What is your favourite memory from your time at The Ladies' College?

Some of my favourite memories include Maths lessons with Mr Hill, because of his quick wit and well observed comments, and the music trips to Prague and Venice, where we were incredibly lucky to sing in Saint Mark’s Basilica.

 

Which house were you in?

I was in Carey house.

 

What have been the highlights of your time with the Royal Marines?

Some of my highlights include playing at the NATO headquarters in Brussels, playing at the 2019 Island Games Opening Ceremony in Gibraltar, and performing at the Royal Albert Hall for the Mountbatten Festival of Music in 2020. 

 

Do you have to do full Royal Marines training to be a Royal Marines musician?

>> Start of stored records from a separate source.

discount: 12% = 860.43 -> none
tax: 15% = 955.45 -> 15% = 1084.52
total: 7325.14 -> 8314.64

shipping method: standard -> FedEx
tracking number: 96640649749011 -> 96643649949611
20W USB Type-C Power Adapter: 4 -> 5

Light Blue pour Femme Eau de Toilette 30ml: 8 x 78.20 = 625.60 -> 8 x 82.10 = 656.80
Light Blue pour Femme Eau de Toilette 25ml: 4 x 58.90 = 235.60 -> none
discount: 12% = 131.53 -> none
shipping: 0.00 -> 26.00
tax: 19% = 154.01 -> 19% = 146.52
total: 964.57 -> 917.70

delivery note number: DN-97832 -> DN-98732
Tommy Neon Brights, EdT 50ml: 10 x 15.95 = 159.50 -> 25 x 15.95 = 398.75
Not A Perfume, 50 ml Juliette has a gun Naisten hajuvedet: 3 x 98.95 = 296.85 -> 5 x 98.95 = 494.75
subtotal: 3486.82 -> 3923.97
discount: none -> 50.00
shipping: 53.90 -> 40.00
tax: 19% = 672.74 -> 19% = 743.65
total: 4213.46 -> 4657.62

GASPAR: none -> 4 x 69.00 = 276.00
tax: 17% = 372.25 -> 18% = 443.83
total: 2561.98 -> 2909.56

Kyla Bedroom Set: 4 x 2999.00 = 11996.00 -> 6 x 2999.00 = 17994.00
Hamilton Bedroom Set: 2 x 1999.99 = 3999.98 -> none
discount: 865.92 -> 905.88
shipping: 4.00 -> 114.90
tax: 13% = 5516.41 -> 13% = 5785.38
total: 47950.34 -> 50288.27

We do 15 weeks of Phase 1 Initial Military Training at Commando Training Centre Royal Marines, in Lympstone, which teaches you the practical skills you need to become an effective member of the wider Royal Marines team. This involves physical tests and basic soldiering, including rifle skills, map reading, CBRN decontamination and first aid.

 

How did you feel when you heard you would be playing at the funeral of HRH Prince Philip?

I felt very lucky and honoured to have been tasked to play as part of the Massed bands. 

 

How long did the band rehearse for before the ceremony?

We began rehearsals at Pirbright four days before the ceremony and this included a full dress rehearsal at Windsor Castle. 

 

What do you think the music added to the ceremony?

I think the music expressed the sense of loss felt by the nation in its time of mourning and allowed the public and those involved with the funeral to reflect upon HRH Duke of Edinburgh’s life of duty and service.

 

What music did the band play? 

We marched up to Windsor Castle playing Army and Marine and Soldiers of the Sea. We entered the quadrangle playing The Captain General. As the massed bands, we played ‘I Vow to Thee My Country’, ‘Solemn Melody’, ‘Jerusalem’, ‘Isle of Beauty’ and ‘Nimrod’.

 

Was it an emotional experience for you and your colleagues?

It was a sad day for the Royal Marines as the Duke of Edinburgh was our Captain General Royal Marines for over 64 years, but it made us feel very proud and honoured to represent the Corps and to have been part of such an important occasion. There were also feelings of condolence and empathy for the Royal Family as they had lost a relative, which everyone understands, is very difficult. 

 

What advice would you give to students at The Ladies' College who might be considering a career as a Royal Marines musician?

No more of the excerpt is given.